American Samoa Territory: History and Origin

American Samoa's incorporation into the United States rests on a specific sequence of treaties, naval administrations, and congressional acts spanning from 1900 to the mid-twentieth century. This page documents the structural history of the territory — its political origins, the legal instruments that defined its status, the causal forces that drew competing powers to the Samoan archipelago, and the classification boundaries that distinguish American Samoa from other U.S. territorial possessions. Understanding this record is essential for researchers, legal professionals, policy analysts, and anyone navigating the territory's unique constitutional position.


Definition and Scope

American Samoa is an unincorporated, unorganized territory of the United States located in the South Pacific Ocean, approximately 2,600 miles southwest of Hawaii.
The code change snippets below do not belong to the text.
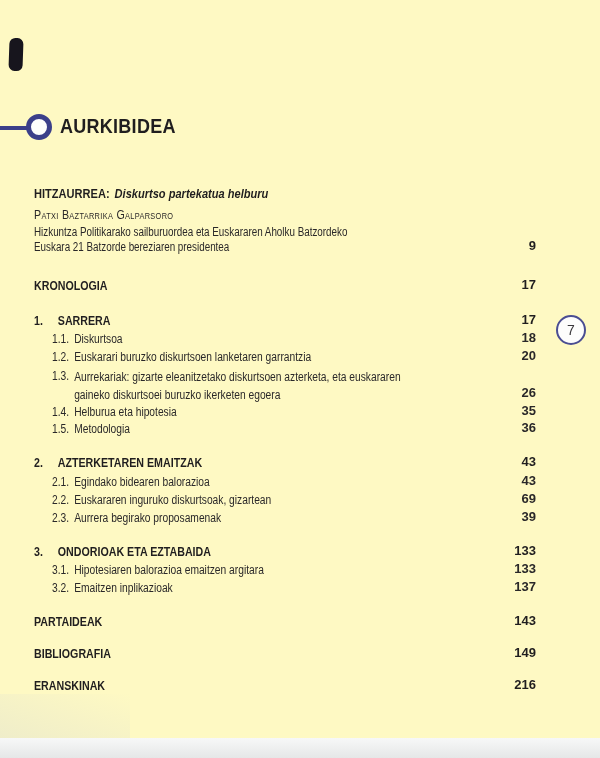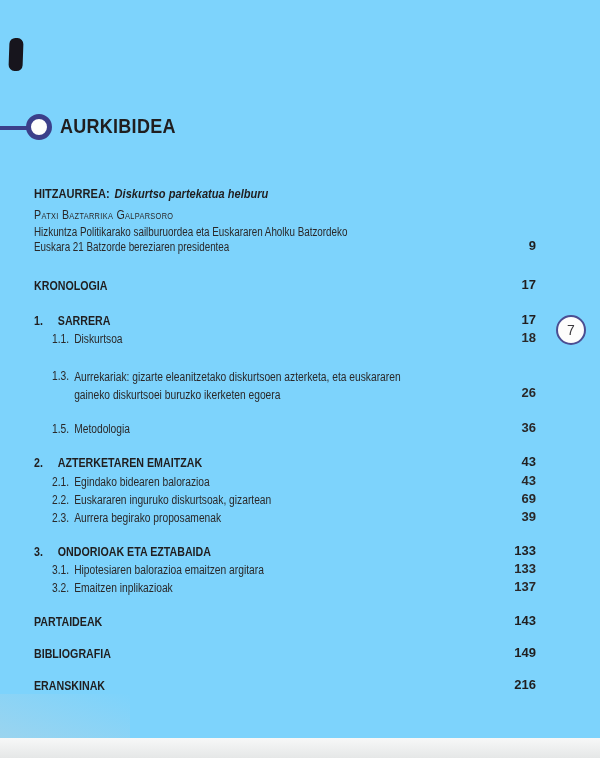"AURKIBIDEA" .page { background: #7dd3fc -> #fef9c3 }
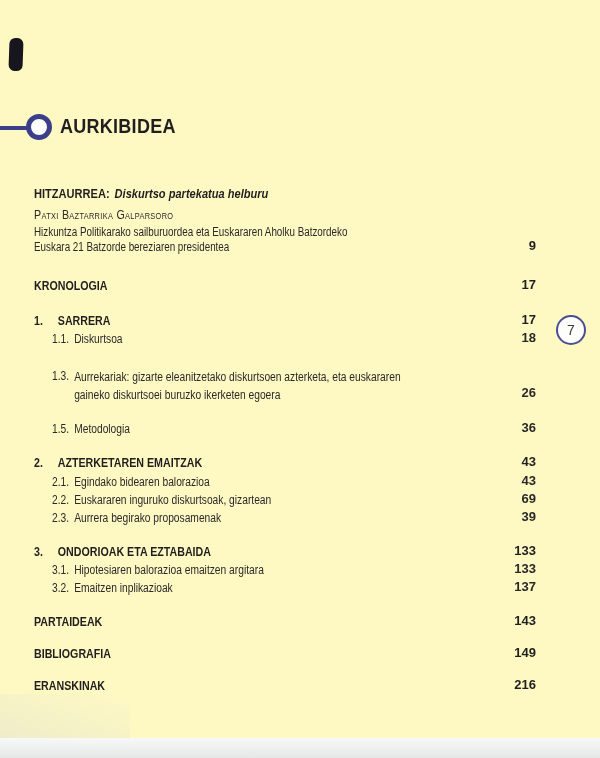"1.2." div.row { html: none -> <div> <span> <span>1.2.</span> <span>Euskarari buruzko diskurtsoen lanketaren garrantzia</span> </span> <span>20</span> </div> }
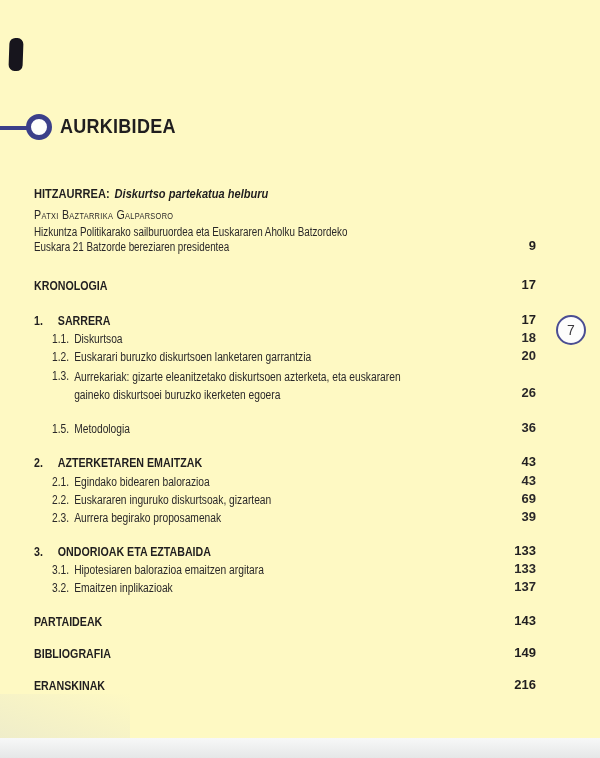"1.4." div.row { html: none -> <div> <span> <span>1.4.</span> <span>Helburua eta hipotesia</span> </span> <span>35</span> </div> }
It comprises five main islands — Tutuila, Aunu'u, Ofu, Olosega, and Ta'ū — along with two coral atolls, Rose Atoll and Swains Island, covering a total land area of approximately 76 square miles (U.S. Census Bureau, American Samoa Geography).

The territory's history and origin, as a subject of public record, encompasses three overlapping domains: the pre-contact and inter-Pacific Samoan polity; the period of competing colonial claims by Germany, Britain, and the United States between 1872 and 1900; and the formal American administrative period beginning with the Deed of Cession of Tutuila in 1900 and the Deed of Cession of Manu'a in 1904.

The American Samoa Territory Authority resource index provides structured access to the full scope of territorial subjects, including governance, demographics, and legal status.

For a broader structural overview of how the territory's dimensions intersect legally and geographically, see Key Dimensions and Scopes of American Samoa Territory.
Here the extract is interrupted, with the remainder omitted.